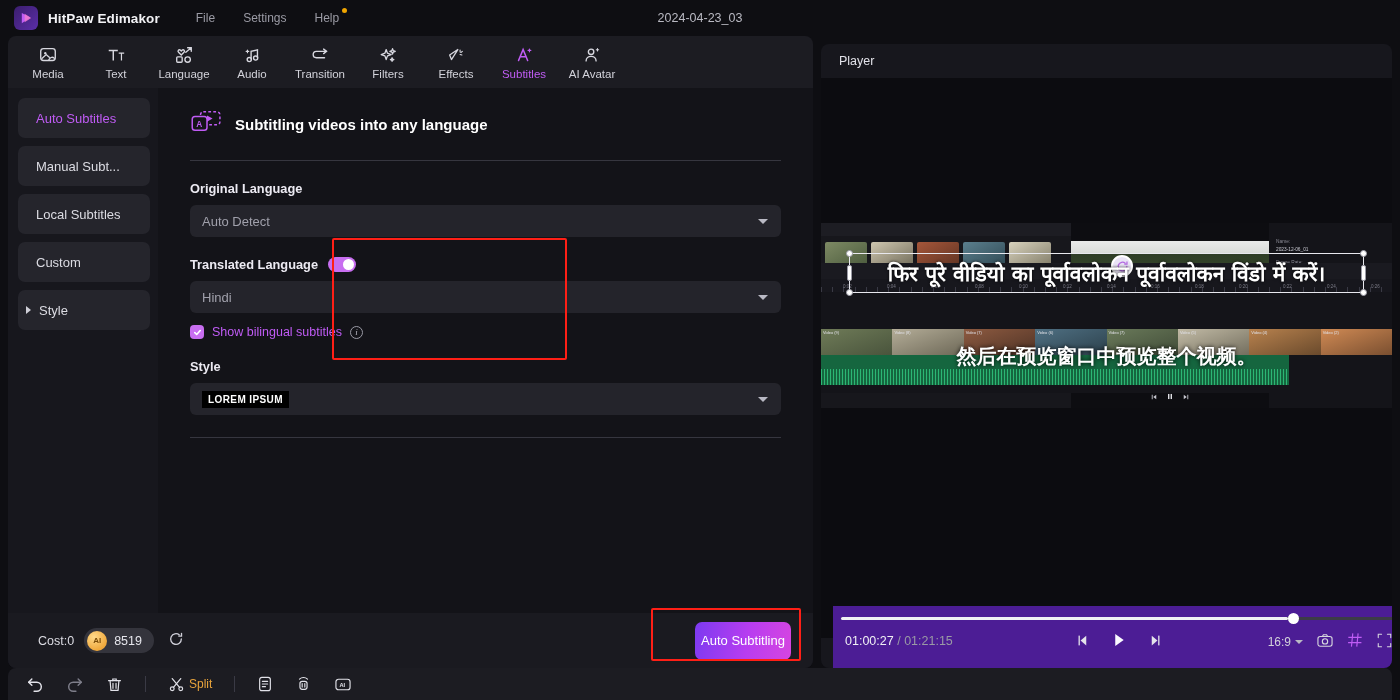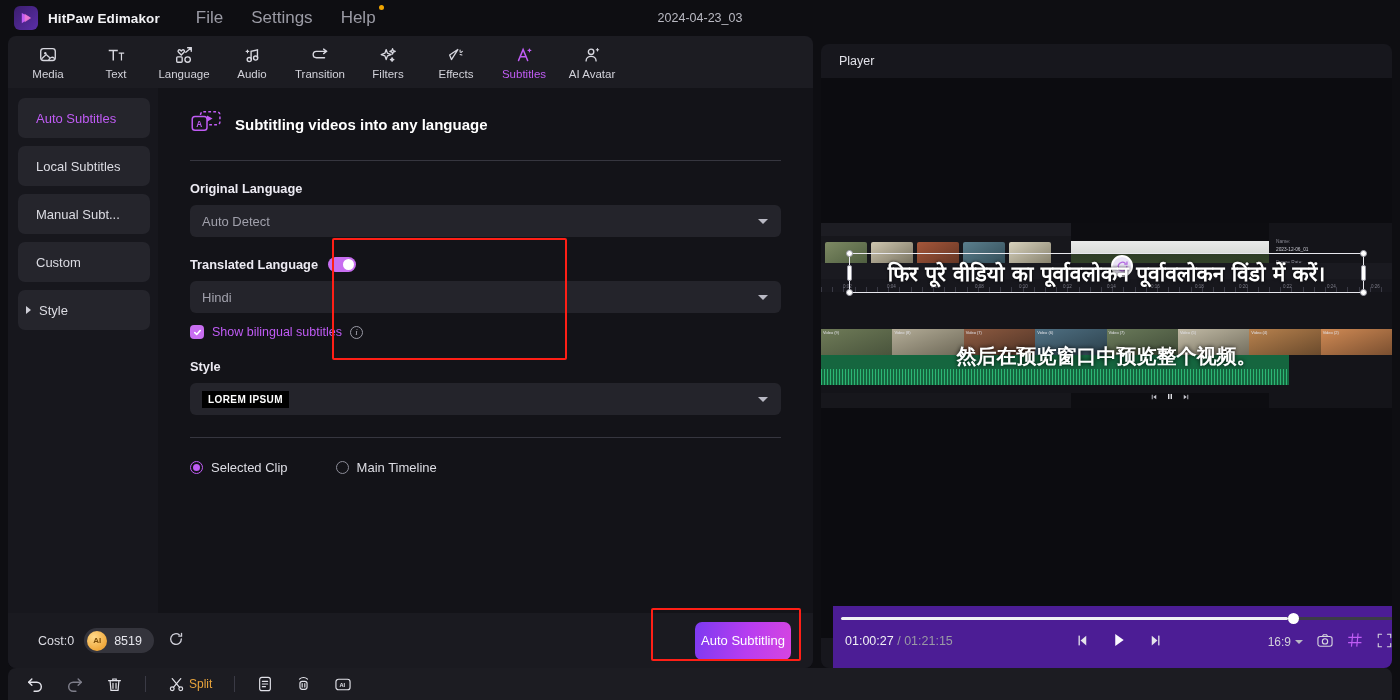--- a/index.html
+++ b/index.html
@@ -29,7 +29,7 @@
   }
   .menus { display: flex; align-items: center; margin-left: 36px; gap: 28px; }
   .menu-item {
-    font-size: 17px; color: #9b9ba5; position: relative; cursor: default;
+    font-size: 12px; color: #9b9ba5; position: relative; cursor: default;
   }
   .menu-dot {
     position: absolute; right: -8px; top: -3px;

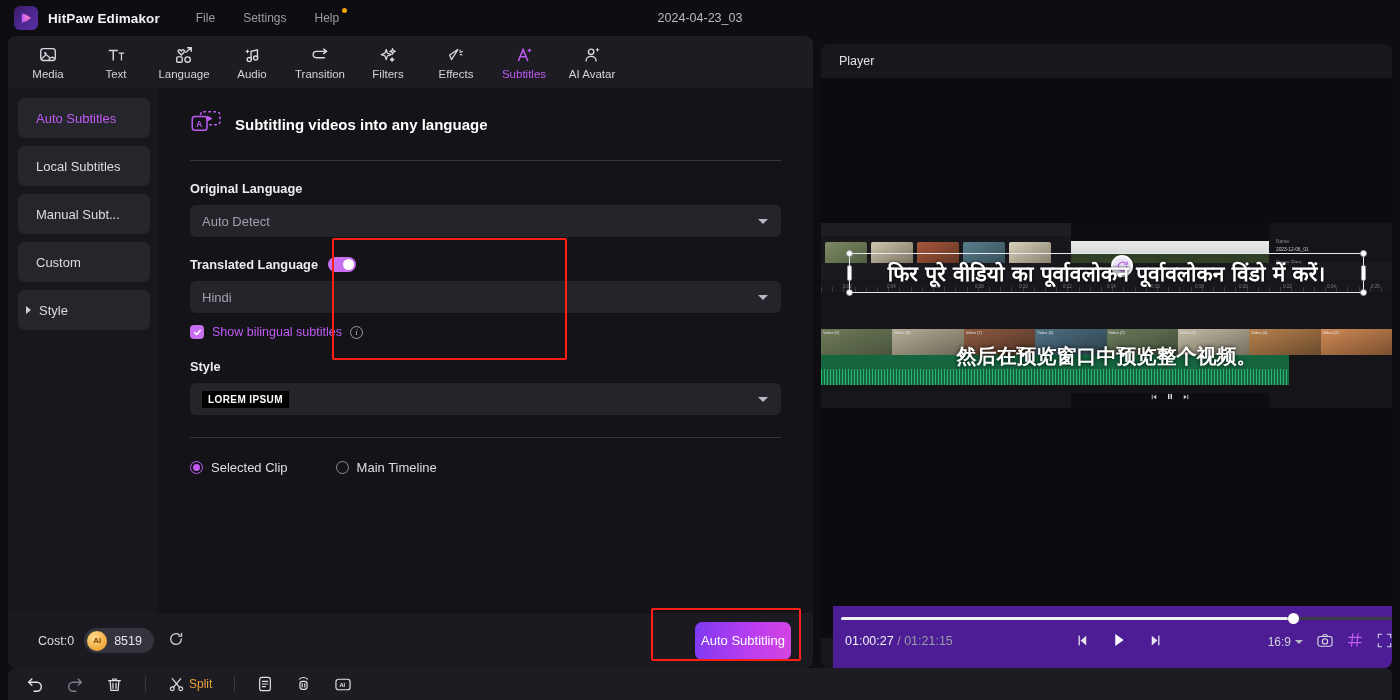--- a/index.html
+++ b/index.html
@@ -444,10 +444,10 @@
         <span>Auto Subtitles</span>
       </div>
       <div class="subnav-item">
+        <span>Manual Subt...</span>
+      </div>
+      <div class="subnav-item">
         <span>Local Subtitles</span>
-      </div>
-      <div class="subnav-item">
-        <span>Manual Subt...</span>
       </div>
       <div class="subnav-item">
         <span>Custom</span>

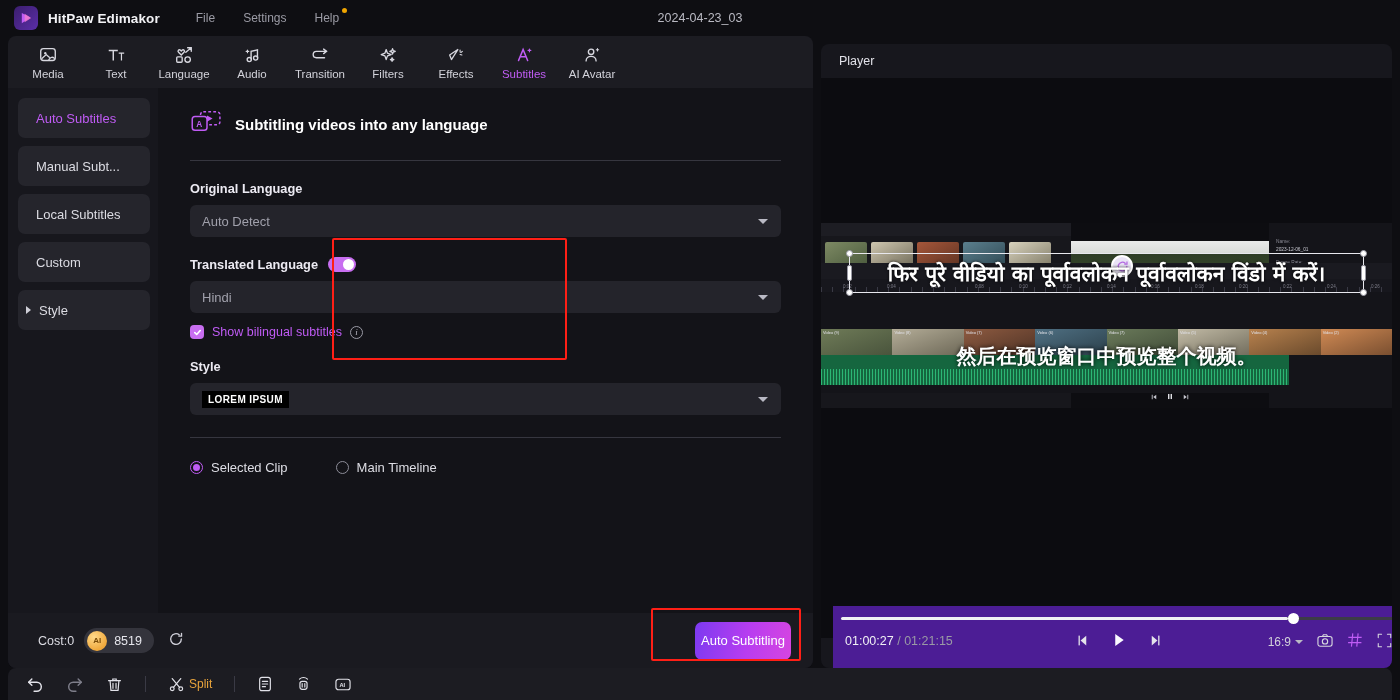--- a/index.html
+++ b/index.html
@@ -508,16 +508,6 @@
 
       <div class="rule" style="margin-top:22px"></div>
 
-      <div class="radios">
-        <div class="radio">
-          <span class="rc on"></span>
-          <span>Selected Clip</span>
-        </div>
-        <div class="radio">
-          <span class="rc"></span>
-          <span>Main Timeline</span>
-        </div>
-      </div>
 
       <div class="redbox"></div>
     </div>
□ □ □ □
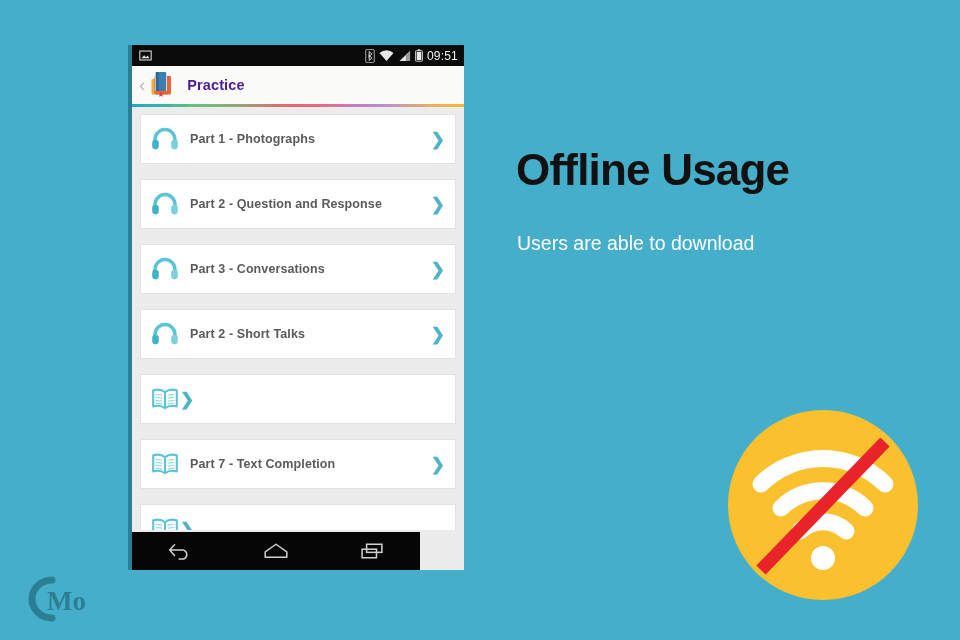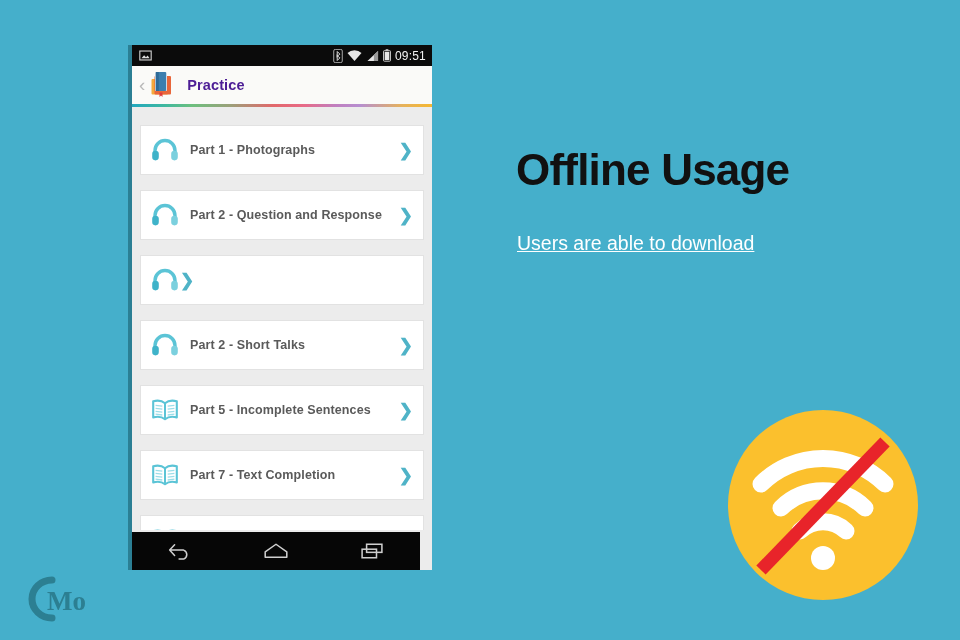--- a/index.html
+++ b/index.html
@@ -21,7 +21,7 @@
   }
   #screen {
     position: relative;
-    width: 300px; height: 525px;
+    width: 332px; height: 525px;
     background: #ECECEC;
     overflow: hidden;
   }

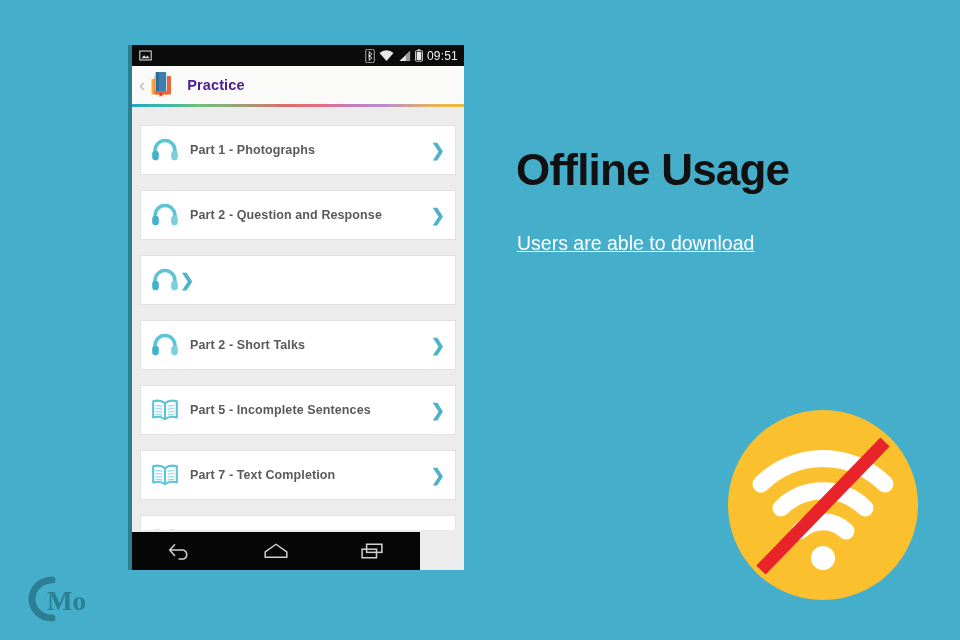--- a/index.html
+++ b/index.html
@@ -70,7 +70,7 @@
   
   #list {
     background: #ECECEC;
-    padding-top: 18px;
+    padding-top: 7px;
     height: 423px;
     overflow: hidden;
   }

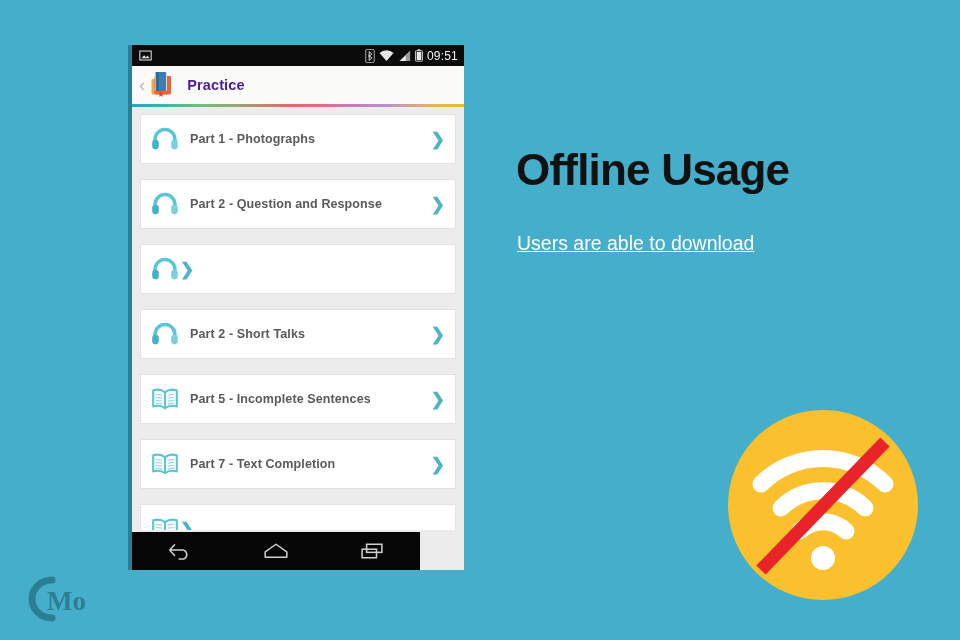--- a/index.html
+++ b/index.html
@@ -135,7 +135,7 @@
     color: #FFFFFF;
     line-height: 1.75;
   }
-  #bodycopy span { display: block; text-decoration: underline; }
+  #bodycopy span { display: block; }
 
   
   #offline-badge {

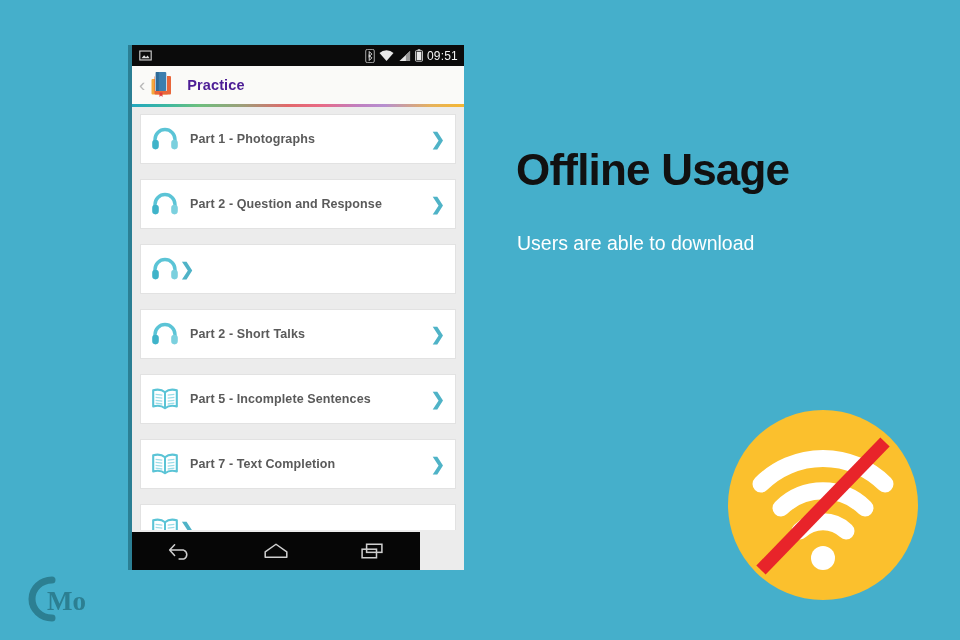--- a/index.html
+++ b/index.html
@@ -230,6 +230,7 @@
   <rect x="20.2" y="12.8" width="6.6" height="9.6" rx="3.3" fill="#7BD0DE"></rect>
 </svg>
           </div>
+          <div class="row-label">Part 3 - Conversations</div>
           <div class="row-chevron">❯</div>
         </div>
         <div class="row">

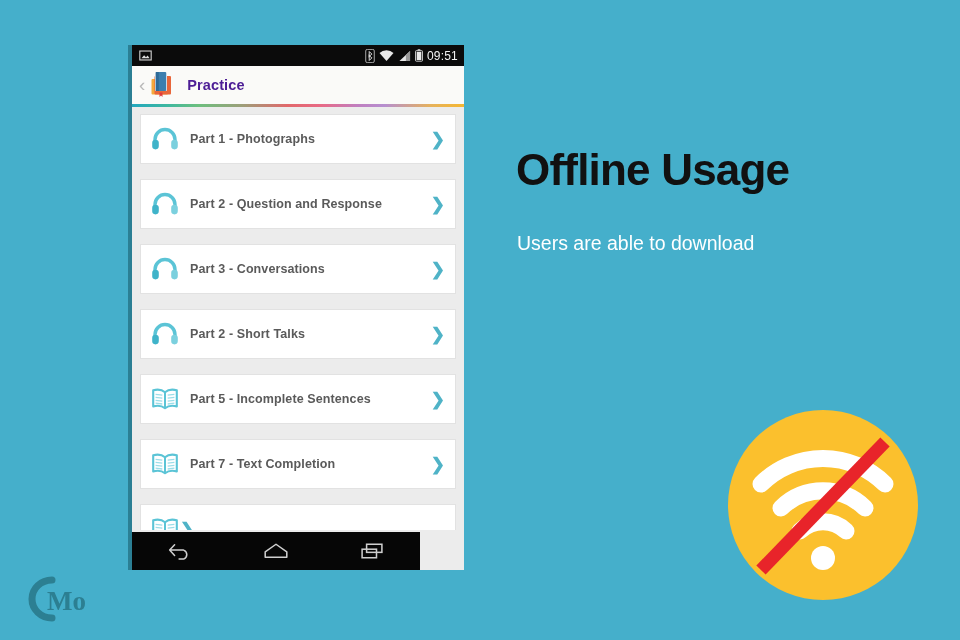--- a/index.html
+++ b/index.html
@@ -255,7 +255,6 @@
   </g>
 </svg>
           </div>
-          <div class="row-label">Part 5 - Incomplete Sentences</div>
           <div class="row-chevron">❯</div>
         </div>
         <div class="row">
□ □ □ □
▸ What is needed
Find each line above that contains "height", and copy those lines.

▸ Solved problem
-    width: 300px; height: 525px;
+    width: 332px; height: 525px;
     height: 423px;
     line-height: 1.75;
   <rect x="20.2" y="12.8" width="6.6" height="9.6" rx="3.3" fill="#7BD0DE"></rect>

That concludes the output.